Considering the ageing of the European population, employment policies should be better adapted to different stages in the lifecycle (Guideline No 18). Action should encourage longer working lives and active ageing, whilst ensuring the modernisation and viability of social protection systems (including pensions and health). Appropriate policies should also ensure that youth unemployment is reduced in accordance with the aims of the Youth Pact. In addition, female participation should be increased by ensuring gender equality. Policies should ensure that work and family life is better coordinated, by developing childcare services and care for other dependants.

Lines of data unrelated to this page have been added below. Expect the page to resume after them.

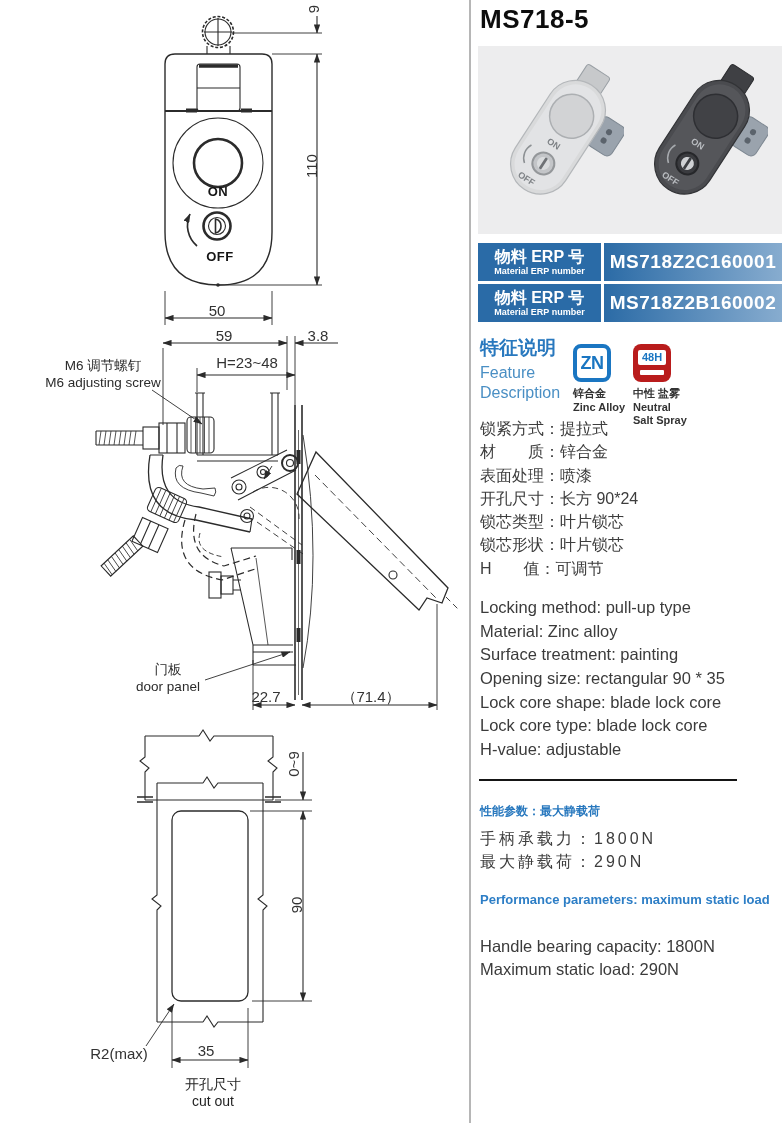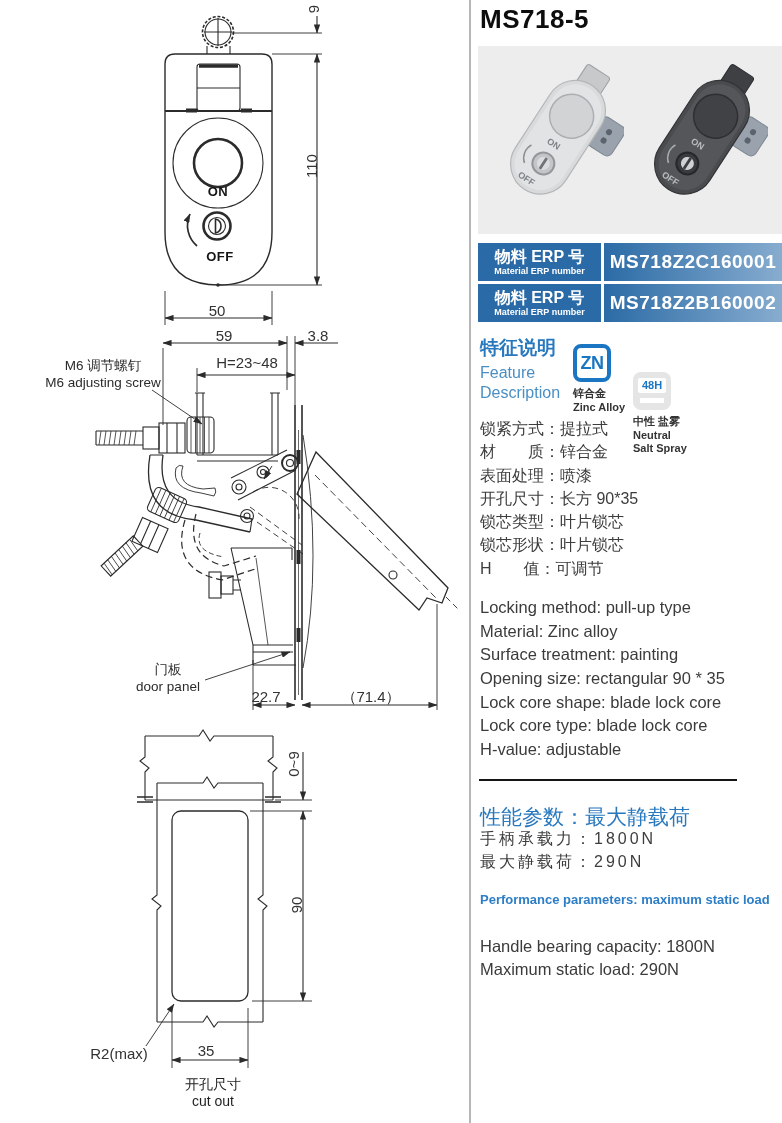--- a/index.html
+++ b/index.html
@@ -40,36 +40,36 @@
                display:flex; align-items:center; justify-content:center; }
 
   .feature { position:absolute; left:478px; top:333px; width:304px; height:102px; }
   .feature-cn { position:absolute; left:2px; top:2px; font-size:19px; font-weight:bold; color:#2878be; }
   .feature-en { position:absolute; left:2px; top:30px; font-size:16px; color:#4a8fc4; line-height:20px; }
   .badge { position:absolute; top:11px; width:60px; }
   .badge.bg1 { left:95px; } .badge.bg2 { left:155px; }
   .badge-box { width:38px; height:38px; border-radius:8px; }
   .badge-box.zn { background:#fff; border:4px solid #1a76c2; color:#1a76c2; font-weight:bold;
                   font-size:18px; letter-spacing:-.5px; display:flex; align-items:center; justify-content:center; }
-  .badge-box.b48 { background:#e5e5e5; position:relative;margin-top:28px; }
+  .badge-box.b48 { background:#b91c1c; position:relative; }
   .b48 .inner { position:absolute; left:5px; top:6px; width:28px; height:15px; background:#fff;
                 border-radius:2px; color:#1a76c2; font-size:11px; font-weight:bold;
                 text-align:center; line-height:15px; }
   .b48 .bar { position:absolute; left:7px; top:26px; width:24px; height:5px; background:#fff; border-radius:1px; }
   .badge .lab-cn { font-size:11px; font-weight:600; color:#333; margin-top:4px; white-space:nowrap; }
   .badge .lab-en { font-size:11px; font-weight:bold; color:#333; line-height:13px; white-space:nowrap; }
 
   .specs-cn { position:absolute; left:480px; top:417px; font-size:16px; color:#3d3d3d; }
   .specs-cn div { height:23.3px; line-height:23.3px; white-space:pre; }
   .specs-en { position:absolute; left:480px; top:596px; font-size:16.5px; color:#3b3b3b; }
   .specs-en div { height:23.7px; line-height:23.7px; white-space:pre; }
 
   .hdiv { position:absolute; left:479px; top:779px; width:258px; height:2px; background:#151515; }
 
-  .perf-cn-title { position:absolute; left:480px; top:803px; font-size:21px; font-weight:normal; color:#2878be; }
+  .perf-cn-title { position:absolute; left:480px; top:803px; font-size:12px; font-weight:bold; color:#2878be; }
   .perf-cn-1 { position:absolute; left:480px; top:829px; font-size:16px; color:#3d3d3d; letter-spacing:3px; }
   .perf-cn-2 { position:absolute; left:480px; top:852px; font-size:16px; color:#3d3d3d; letter-spacing:3px; }
   .perf-en-title { position:absolute; left:480px; top:888px; width:295px; font-size:13px;
                    font-weight:600; color:#2d7ec6; line-height:24px; }
   .perf-en-1 { position:absolute; left:480px; top:937px; font-size:16.5px; color:#3b3b3b; }
   .perf-en-2 { position:absolute; left:480px; top:960px; font-size:16.5px; color:#3b3b3b; }
 </style>
 </head>
 <body>
 
@@ -325,21 +325,21 @@
       <div class="lab-cn">中性 盐雾</div>
       <div class="lab-en">Neutral</div>
       <div class="lab-en">Salt Spray</div>
     </div>
   </div>
 
   <div class="specs-cn">
     <div>锁紧方式：提拉式</div>
     <div>材　　质：锌合金</div>
     <div>表面处理：喷漆</div>
-    <div>开孔尺寸：长方 90*35</div>
+    <div>开孔尺寸：长方 90*24</div>
     <div>锁芯类型：叶片锁芯</div>
     <div>锁芯形状：叶片锁芯</div>
     <div>H　　值：可调节</div>
   </div>
 
   <div class="specs-en">
     <div>Locking method: pull-up type</div>
     <div>Material: Zinc alloy</div>
     <div>Surface treatment: painting</div>
     <div>Opening size: rectangular 90 * 35</div>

The European labour market should be inclusive and strengthen work attractiveness in particular for job-seekers. It should be a factor for social inclusion (Guideline No 19). To this end active inclusion measures should be implemented, early and equally. As should incentives and disincentive measures related to tax and benefit systems. New jobs should be developed in services for individuals and businesses.

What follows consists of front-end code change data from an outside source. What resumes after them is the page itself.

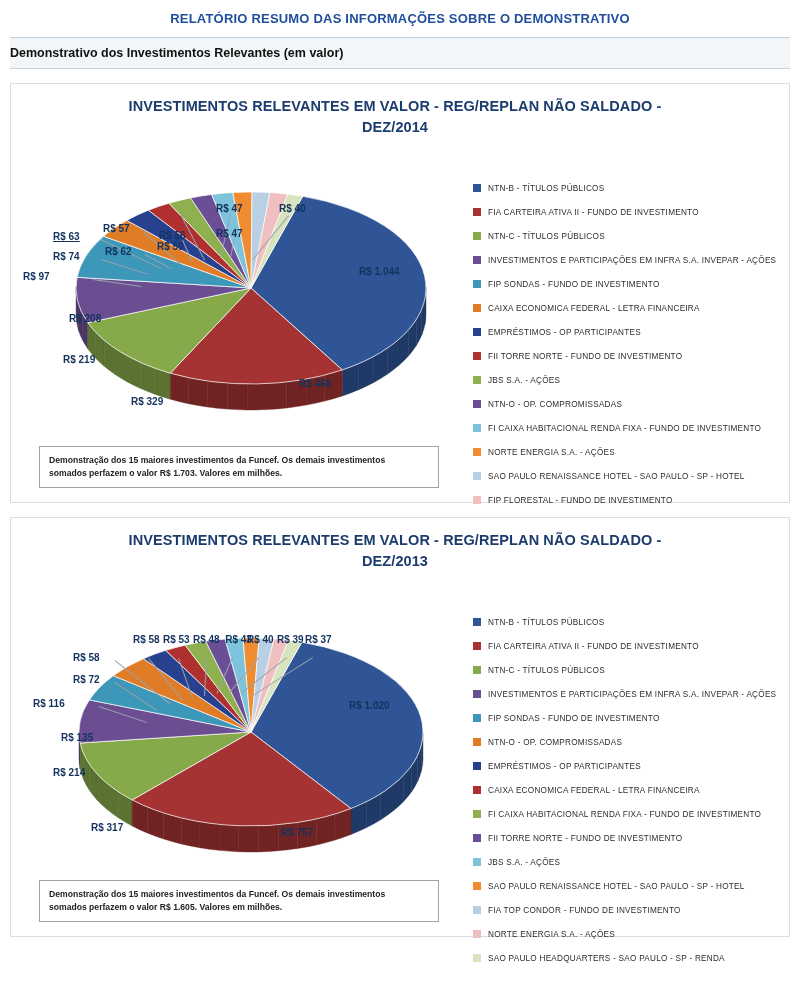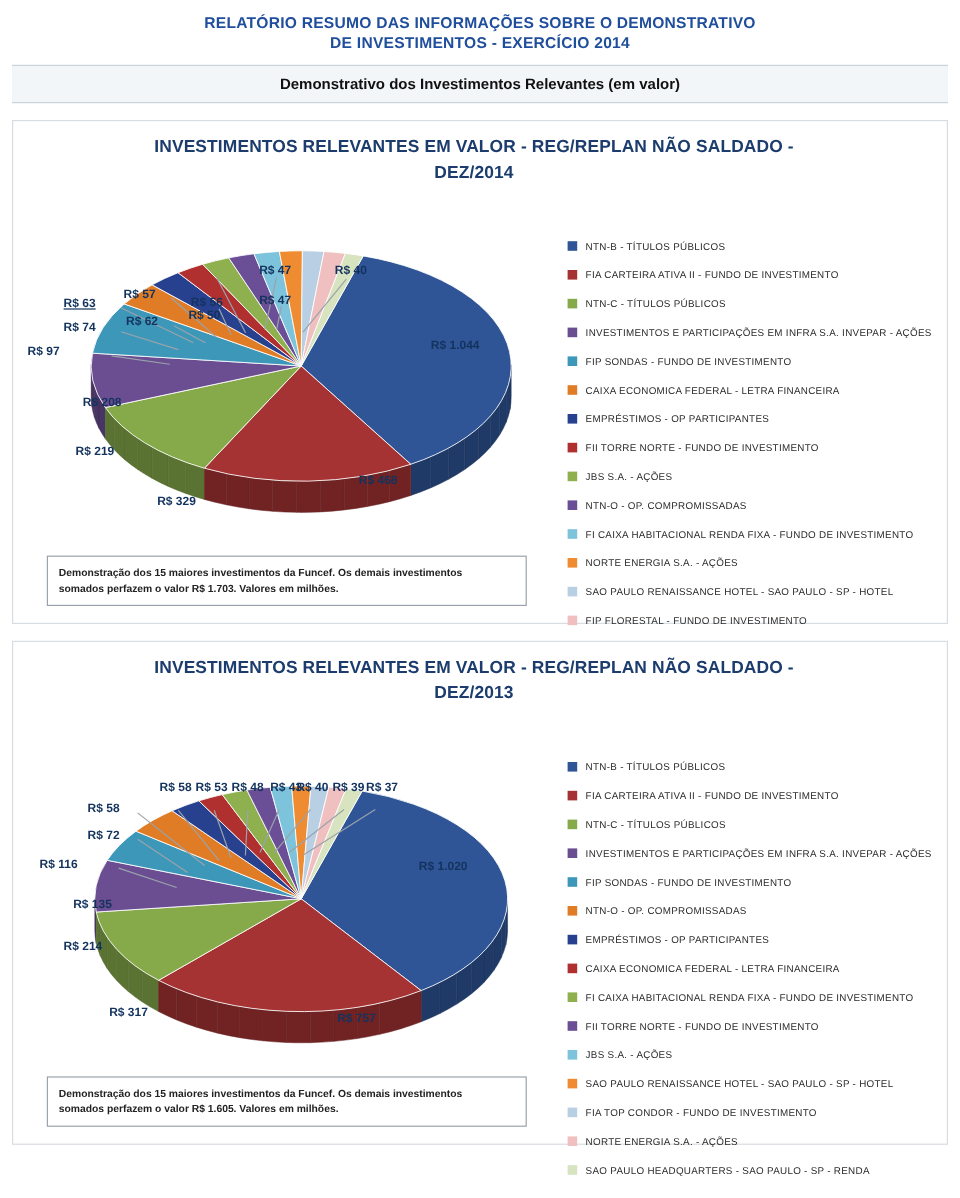--- a/index.html
+++ b/index.html
@@ -38,21 +38,21 @@
   }
 
   .subtitle-bar {
     margin: 2px 10px 0 10px;
     height: 30px;
     background: #f3f6f8;
     border-top: 1px solid #c9d3db;
     border-bottom: 1px solid #c9d3db;
     display: flex;
     align-items: center;
-    justify-content: center;
+    justify-content: flex-start;
   }
   .subtitle-bar .txt {
     font-size: 12.5px;
     font-weight: bold;
     color: #111;
   }
 
   
   .panel {
     position: relative;
@@ -145,21 +145,20 @@
     white-space: nowrap;
   }
 </style>
 </head>
 <body>
 
 <div class="page">
 
   <div class="report-header">
     <div class="line">RELATÓRIO RESUMO DAS INFORMAÇÕES SOBRE O DEMONSTRATIVO</div>
-    <div class="line">DE INVESTIMENTOS - EXERCÍCIO 2014</div>
   </div>
 
   <div class="subtitle-bar">
     <div class="txt">Demonstrativo dos Investimentos Relevantes (em valor)</div>
   </div>
 
   <div class="panel">
     <div class="panel-title">
       <div>INVESTIMENTOS RELEVANTES EM VALOR - REG/REPLAN NÃO SALDADO -</div>
       <div>DEZ/2014</div>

Matching of labour market needs (Guideline No 20), can be improved through the modernisation of national labour market institutions, in particular by ensuring greater transparency of the dissemination of employment and training opportunities and better anticipation of labour shortages. It is also essential to encourage intra-European mobility, and to better reap the benefits of immigrant labour.

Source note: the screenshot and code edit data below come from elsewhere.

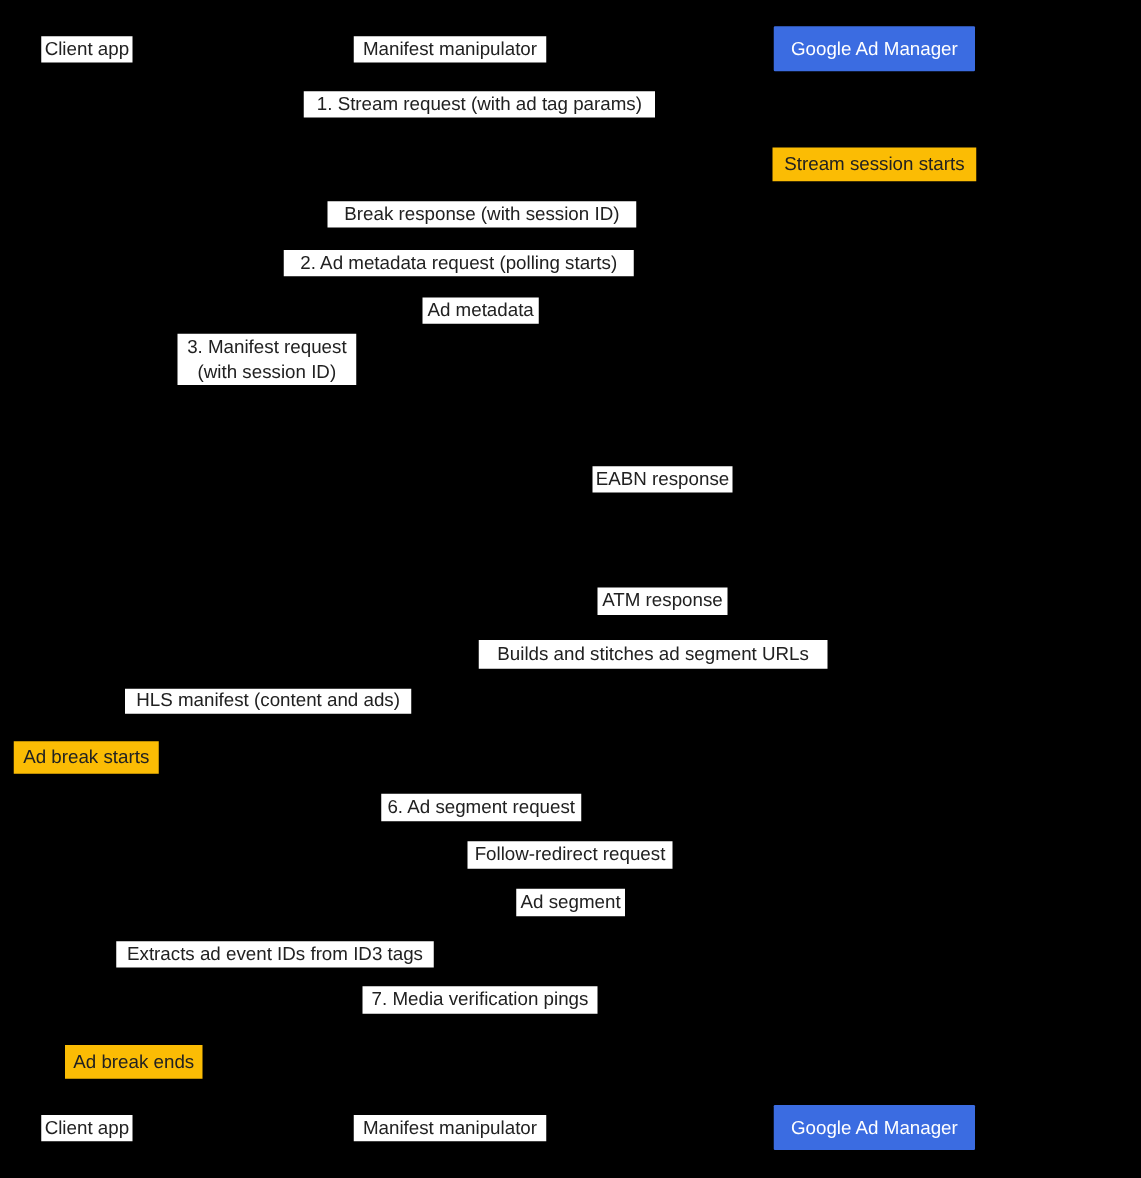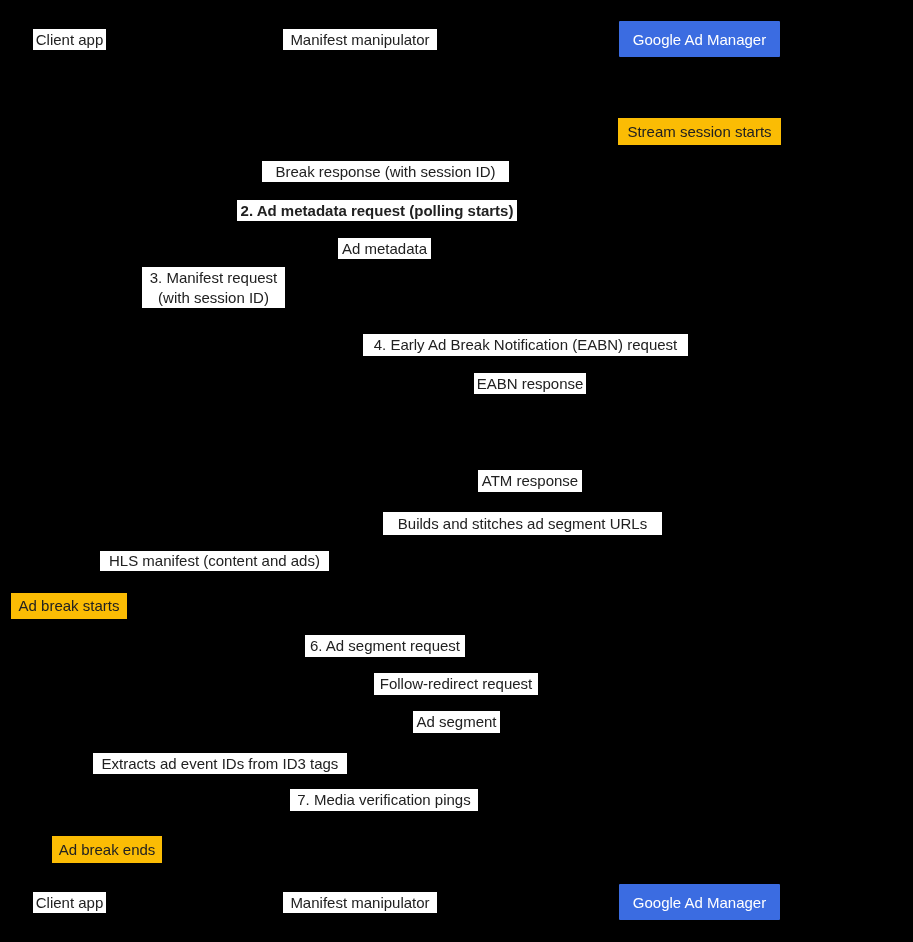--- a/index.html
+++ b/index.html
@@ -53,33 +53,33 @@
 </head>
 <body>
 
 <div id="canvas">
 
   <div class="lbl" style="left:33px; top:29px; width:73px; height:21px;">Client app</div>
   <div class="lbl" style="left:283px; top:29px; width:154px; height:21px;">Manifest manipulator</div>
   <div class="actor-blue" style="left:619px; top:21px; width:161px; height:36px;">Google Ad Manager</div>
   <div class="lbl" style="left:808px; top:29px; width:66px; height:21px;">Ads CDN</div>
 
+  <div class="lbl" style="left:243px; top:73px; width:281px; height:21px;">1. Stream request (with ad tag params)</div>
 
   <div class="note" style="left:618px; top:118px; width:163px; height:27px;">Stream session starts</div>
 
   <div class="lbl" style="left:262px; top:161px; width:247px; height:21px;">Break response (with session ID)</div>
 
-  <div class="lbl" style="left:237px; top:200px; width:280px; height:21px;font-weight:bold;">2. Ad metadata request (polling starts)</div>
+  <div class="lbl" style="left:227px; top:200px; width:280px; height:21px;">2. Ad metadata request (polling starts)</div>
 
   <div class="lbl" style="left:338px; top:238px; width:93px; height:21px;">Ad metadata</div>
 
   <div class="lbl" style="left:142px; top:267px; width:143px; height:41px;">3. Manifest request
 (with session ID)</div>
 
-  <div class="lbl" style="left:363px; top:334px; width:325px; height:22px;">4. Early Ad Break Notification (EABN) request</div>
 
   <div class="lbl" style="left:474px; top:373px; width:112px; height:21px;">EABN response</div>
 
 
   <div class="lbl" style="left:478px; top:470px; width:104px; height:22px;">ATM response</div>
 
   <div class="lbl" style="left:383px; top:512px; width:279px; height:23px;">Builds and stitches ad segment URLs</div>
 
   <div class="lbl" style="left:100px; top:551px; width:229px; height:20px;">HLS manifest (content and ads)</div>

  • Improve adaptability of workers and enterprises to the economic situation

In order to better respond to economic and social changes, the labour market should be more flexible and more homogenous, whilst guaranteeing employment security (Guideline No 21). Member States should integrate these objectives into their national legislation, and promote innovative forms of work organisation. They should anticipate economic changes in order to reduce their social costs and to facilitate workers’ occupational transitions.

Labour cost developments and wage-setting mechanisms should be employment-friendly (GuidelineNo 22). Social partners should implement frameworks for salary negotiation which take into account productivity and labour market objectives. Whilst the tax burden on the low-paid should be reduced.

  • Invest in human capital through better education and skills

Investment in human capital (Guideline No 23) should be increased. This should be achieved through inclusive policies for education and training at all levels. Also by reducing the number of early school leavers. Strategies should be adopted for lifelong learning, and these can be supported in particular by financial incentives.

Education and training systems should be better adapted to new needs in terms of qualifications (Guideline No 24). The openness and quality of these systems should be guaranteed, as should the diversity of training opportunities and possibilities for mobility. Education and training should be accessible to all, in particular through working time organisation, vocational guidance and cost sharing. Non-formal and informal education should be better recognised and validated.

REFERENCES

Act Entry into force Transposition in the Member States Official Journal
Decision 2008/618/EC

OJ L 198 of 26.7.2008

Related Acts

Council Recommendation 2009/531/EC of 25 June 2009 on the 2009 update of the broad guidelines for the economic policies of the Member States and the Community and on the implementation of Member States’ employment policies [OJ L 183 of 15.7.2009].
These recommendations are intended to enable Member States to improve the implementation of the Lisbon strategy for growth and jobs (cycle 2008-2010). They concern both economic policy guidelines and employment policy guidelines.

These recommendations are specific to the economic and social situation of each State and take account of the slowdown resulting from the international financial crisis.

Member States are to modify their national reform programmes and to give an account of their actions in the annual reports on the implementation of those programmes.

Council Decision 2009/536/EC of 7 July 2009 on guidelines for the employment policies of the Member States.
The guidelines for the employment policies, as adopted by Decision 2008/618/EC of 15 July 2008, are maintained in 2009.